**Directions for this task**: In the entries below, spot each line with the word "align" and copy it.

**Information provided**:
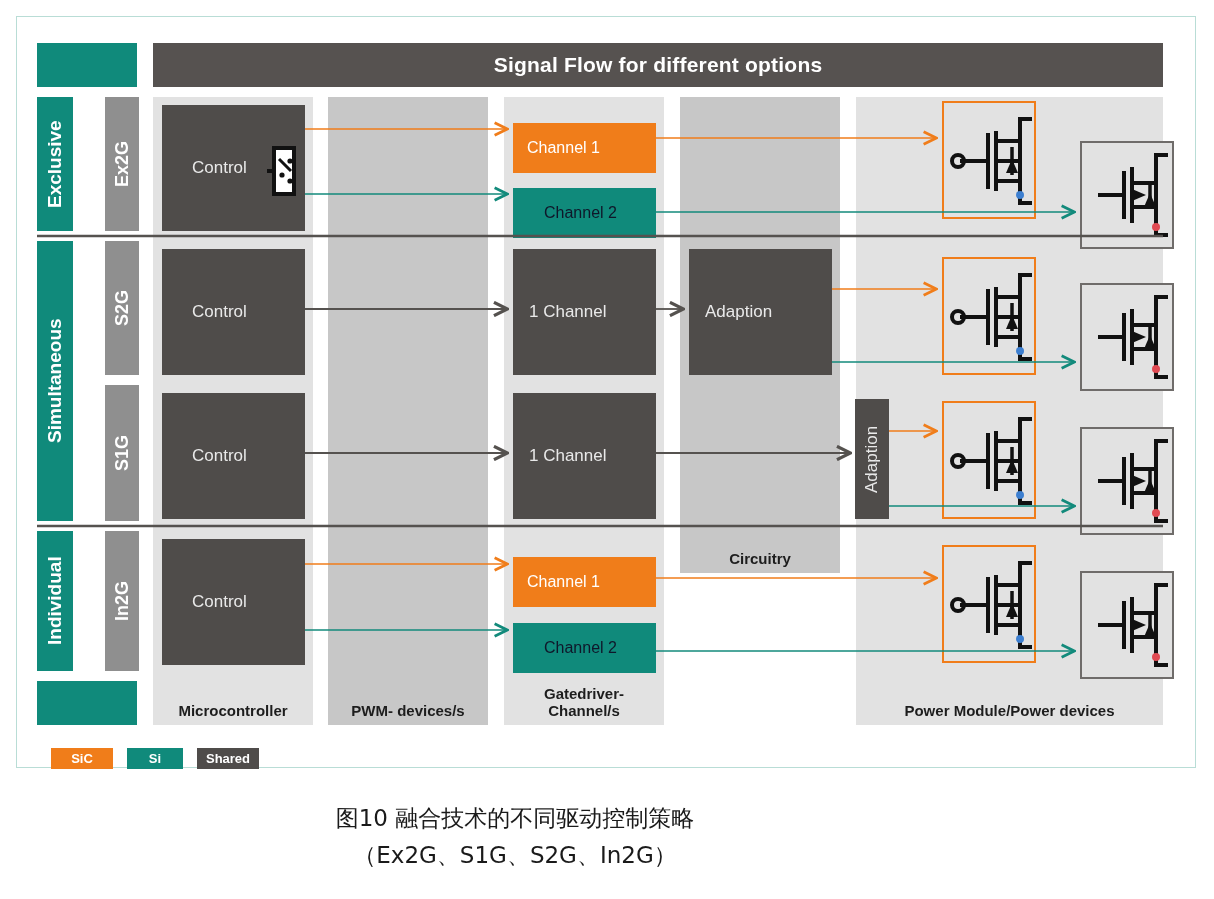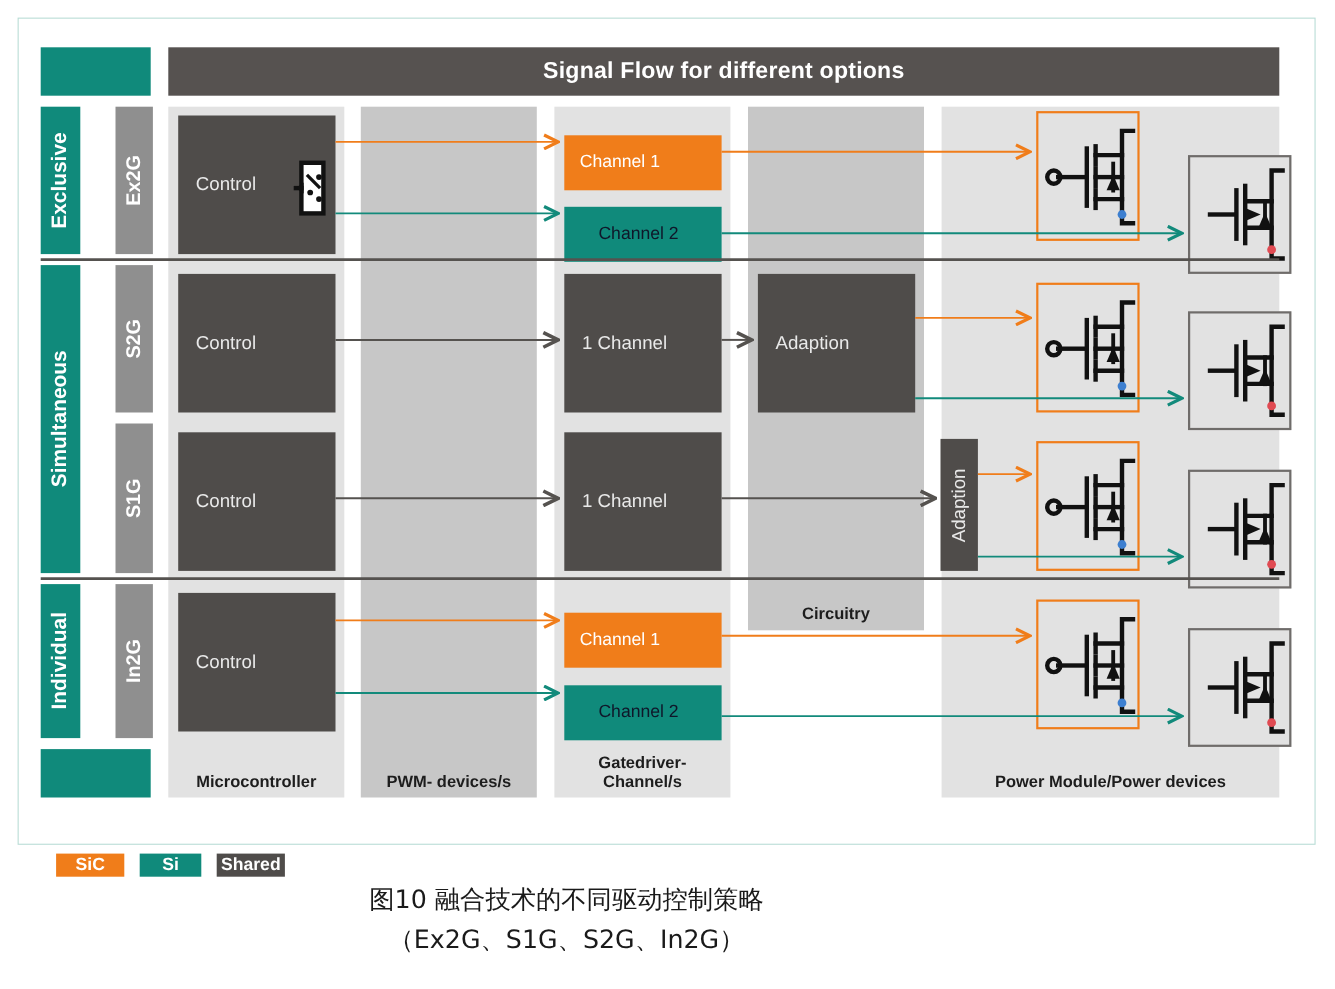--- a/index.html
+++ b/index.html
@@ -30,7 +30,7 @@
   .cat-label{font-size:19px;font-weight:bold;color:#fff;}
   .opt-label{font-size:18px;font-weight:bold;color:#fff;}
 
-  .control-box{display:flex;align-items:center;padding-left:16px;color:#e9e9e9;font-size:17px;}
+  .control-box{display:flex;align-items:center;padding-left:30px;color:#e9e9e9;font-size:17px;}
   .chan-box{display:flex;align-items:center;padding-left:14px;color:#ffffff;font-size:16px;}
   .chan-box.teal{color:#0f172a;padding-left:31px;}
   .plain-box{display:flex;align-items:center;padding-left:16px;color:#e9e9e9;font-size:17px;}

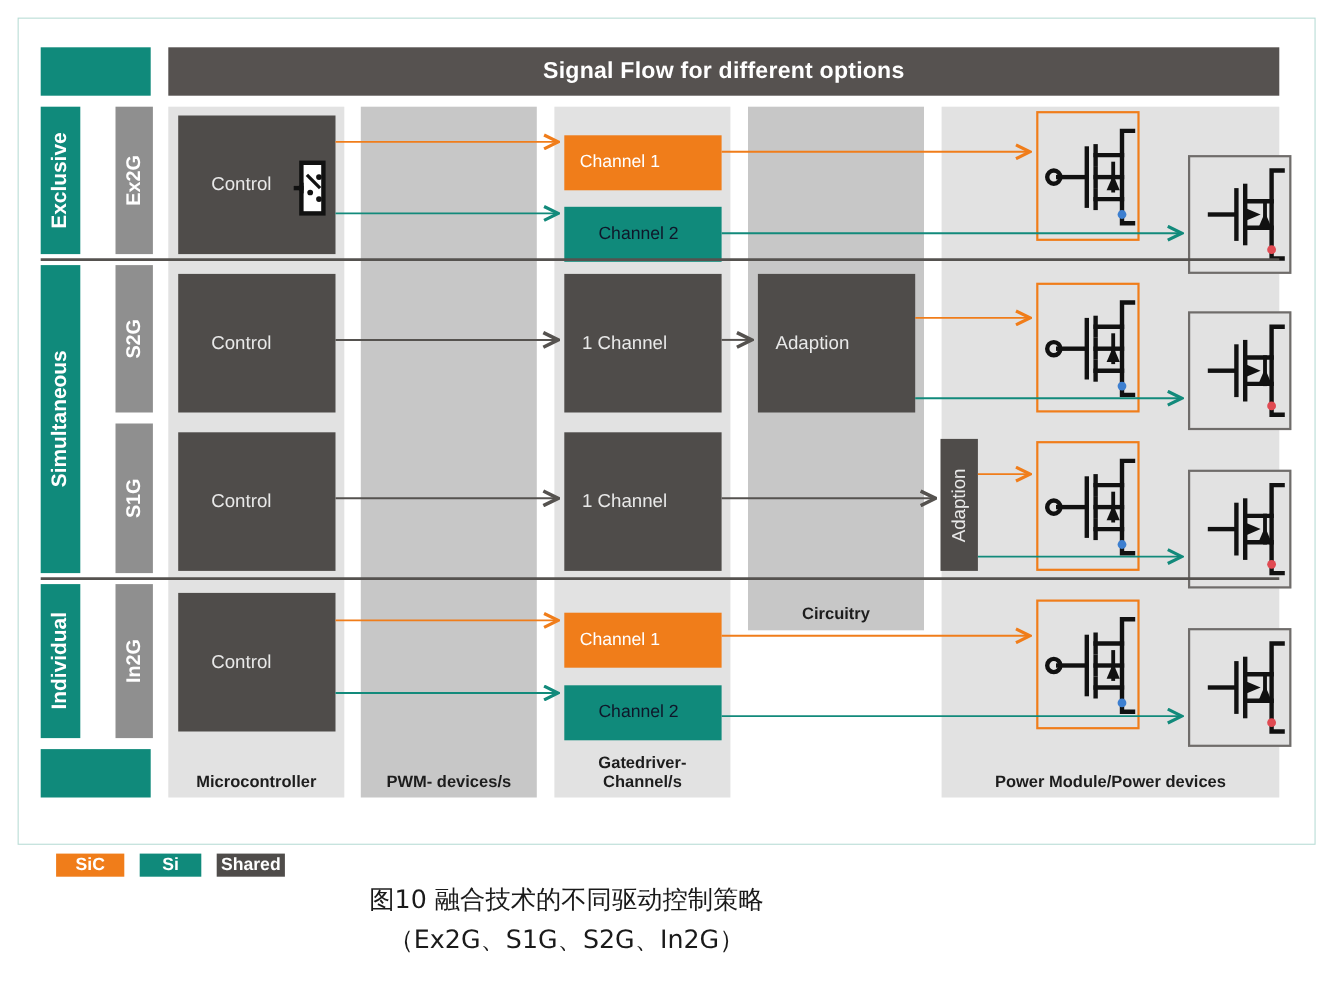--- a/index.html
+++ b/index.html
@@ -39,7 +39,7 @@
 
   
   .legend{position:absolute;left:34px;top:731px;display:flex;align-items:center;gap:14px;}
-  .legend-chip{height:21px;display:flex;align-items:center;justify-content:center;color:#fff;font-size:16px;font-weight:bold;padding:0 10px;box-sizing:border-box;margin-top:28px;}
+  .legend-chip{height:21px;display:flex;align-items:center;justify-content:center;color:#fff;font-size:13px;font-weight:bold;padding:0 10px;box-sizing:border-box;}
 
   
   .caption{position:absolute;left:0;top:800px;width:1030px;text-align:center;color:#1a1a1a;font-size:23px;line-height:1.62;font-family:"DejaVu Sans","Liberation Sans",sans-serif;}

**Solution below**:
-  .control-box{display:flex;align-items:center;padding-left:16px;color:#e9e9e9;font-size:17px;}
+  .control-box{display:flex;align-items:center;padding-left:30px;color:#e9e9e9;font-size:17px;}
   .chan-box{display:flex;align-items:center;padding-left:14px;color:#ffffff;font-size:16px;}
   .plain-box{display:flex;align-items:center;padding-left:16px;color:#e9e9e9;font-size:17px;}
   .legend{position:absolute;left:34px;top:731px;display:flex;align-items:center;gap:14px;}
-  .legend-chip{height:21px;display:flex;align-items:center;justify-content:center;color:#fff;font-size:16px;font-weight:bold;padding:0 10px;box-sizing:border-box;margin-top:28px;}
+  .legend-chip{height:21px;display:flex;align-items:center;justify-content:center;color:#fff;font-size:13px;font-weight:bold;padding:0 10px;box-sizing:border-box;}
   .caption{position:absolute;left:0;top:800px;width:1030px;text-align:center;color:#1a1a1a;font-size:23px;line-height:1.62;font-family:"DejaVu Sans","Liberation Sans",sans-serif;}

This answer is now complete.